§ DIRECTIONS:
I'd like every entry transcribed word for word, with no pictures.

§ Web document revisions:
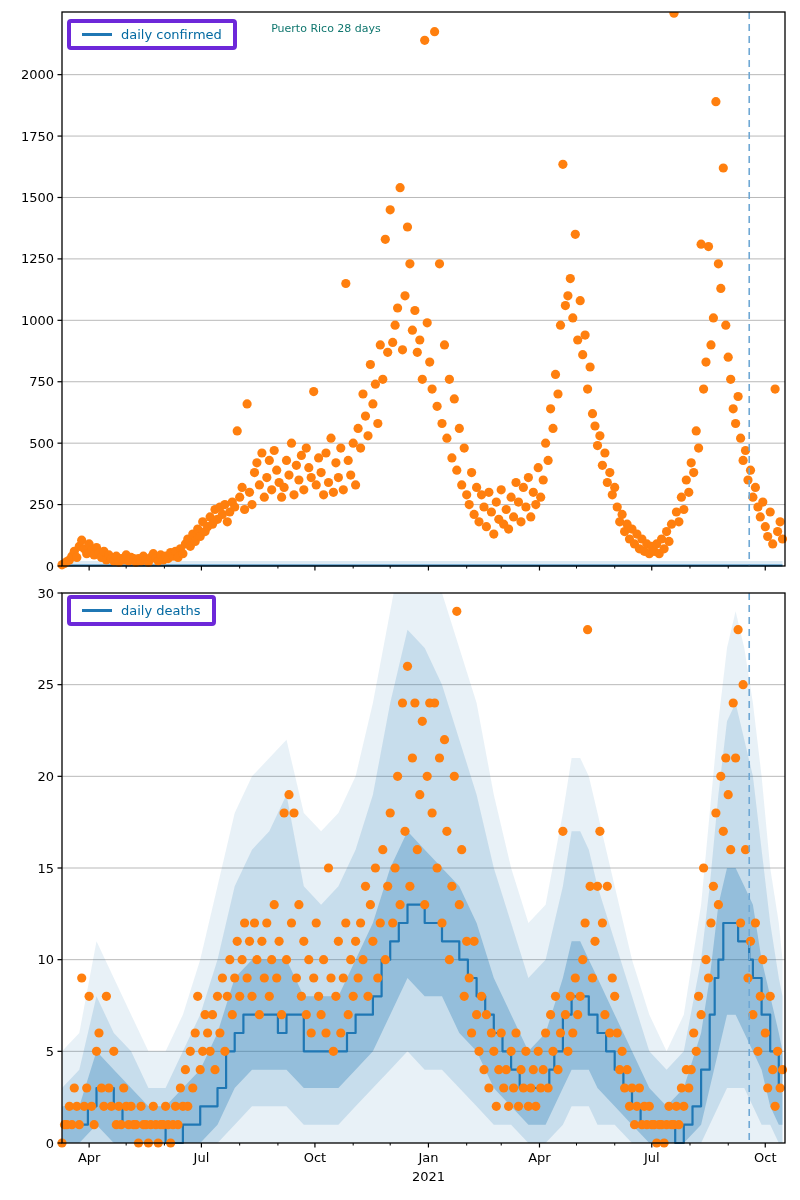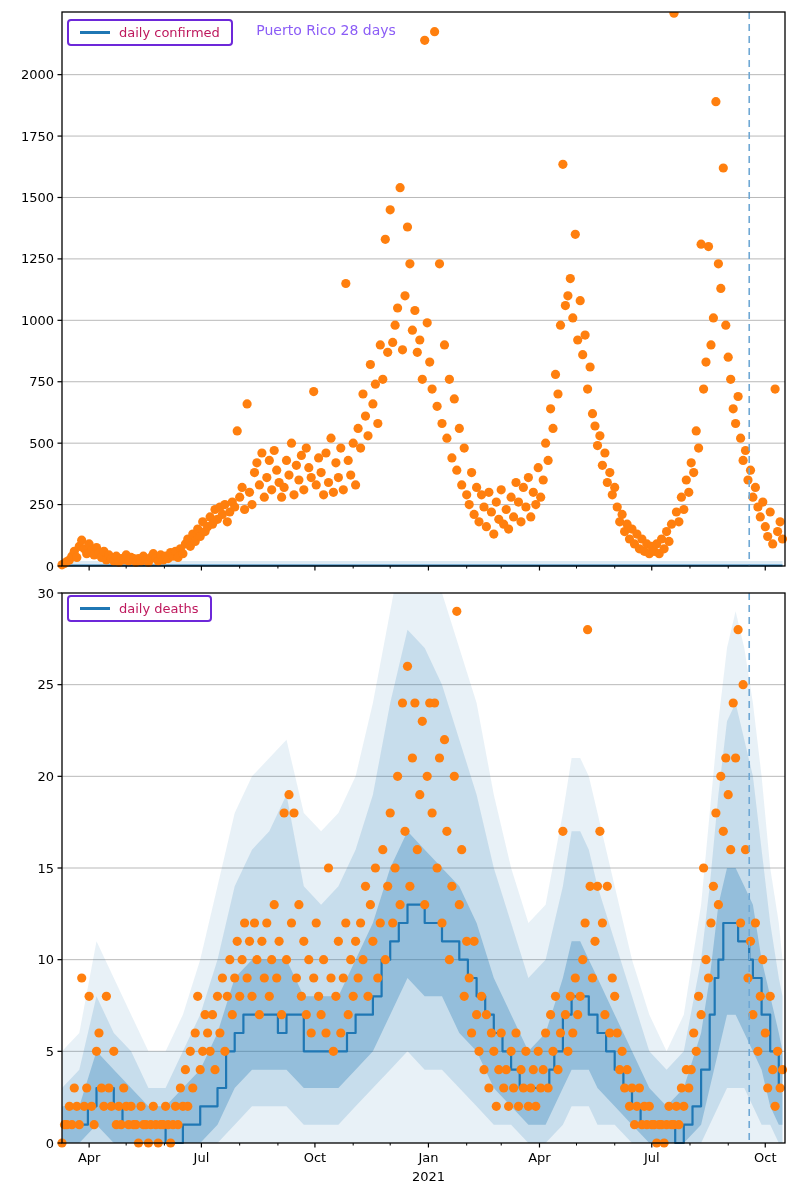"daily confirmed" .legend { border: 2px solid #6d28d9 -> 4px solid #6d28d9; color: #be185d -> #0369a1 }
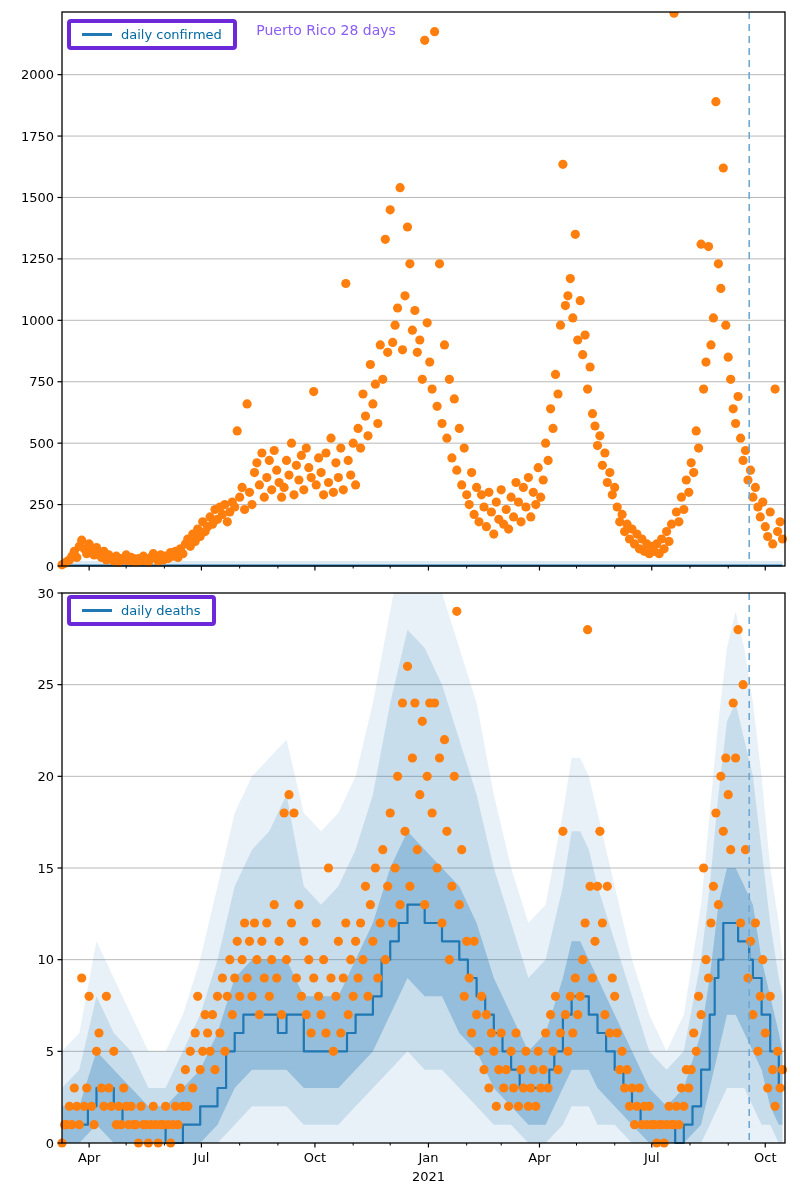"Puerto Rico 28 days" .suptitle { color: #8b5cf6 -> #0f766e; font-size: 14px -> 11px }
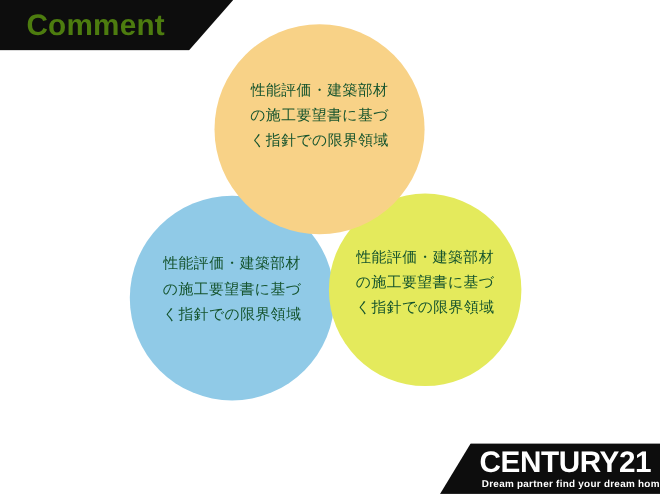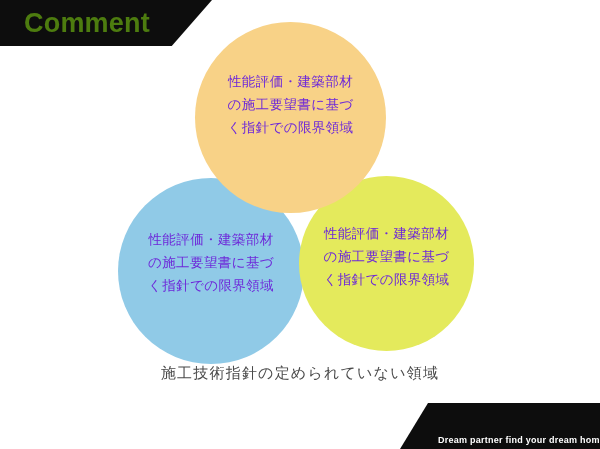"性能評価・建築部材" .circle-label { color: #6d28d9 -> #14532d }
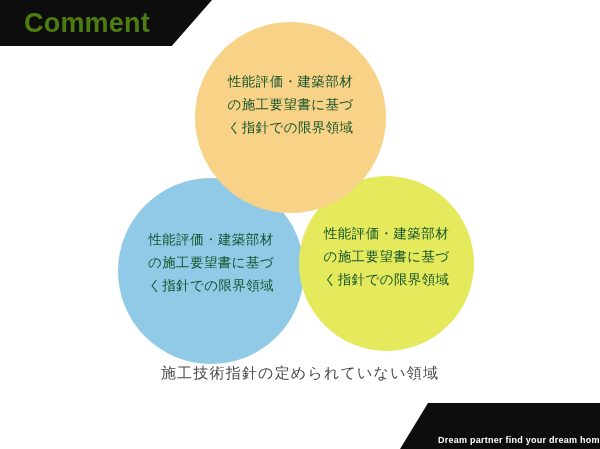"施工技術指針の定められていない領域" div.caption { html: <div>施工技術指針の定められていない領域</div> -> none }
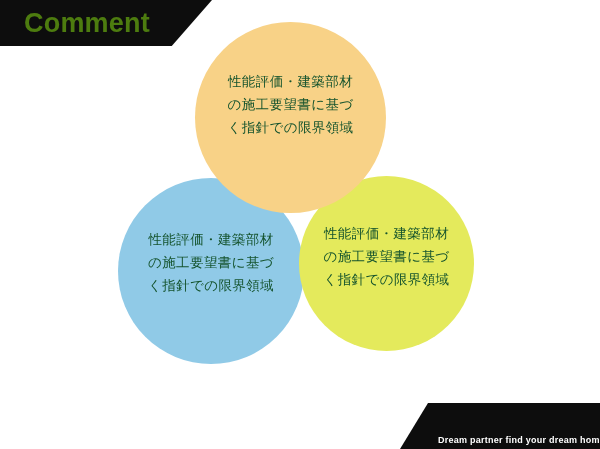"CENTURY21" div.logo-name { html: none -> <div>CENTURY21</div> }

§ FINISHED TASK:
"daily confirmed" .legend { border: 2px solid #6d28d9 -> 4px solid #6d28d9; color: #be185d -> #0369a1 }
"Puerto Rico 28 days" .suptitle { color: #8b5cf6 -> #0f766e; font-size: 14px -> 11px }
"性能評価・建築部材" .circle-label { color: #6d28d9 -> #14532d }
"施工技術指針の定められていない領域" div.caption { html: <div>施工技術指針の定められていない領域</div> -> none }
"CENTURY21" div.logo-name { html: none -> <div>CENTURY21</div> }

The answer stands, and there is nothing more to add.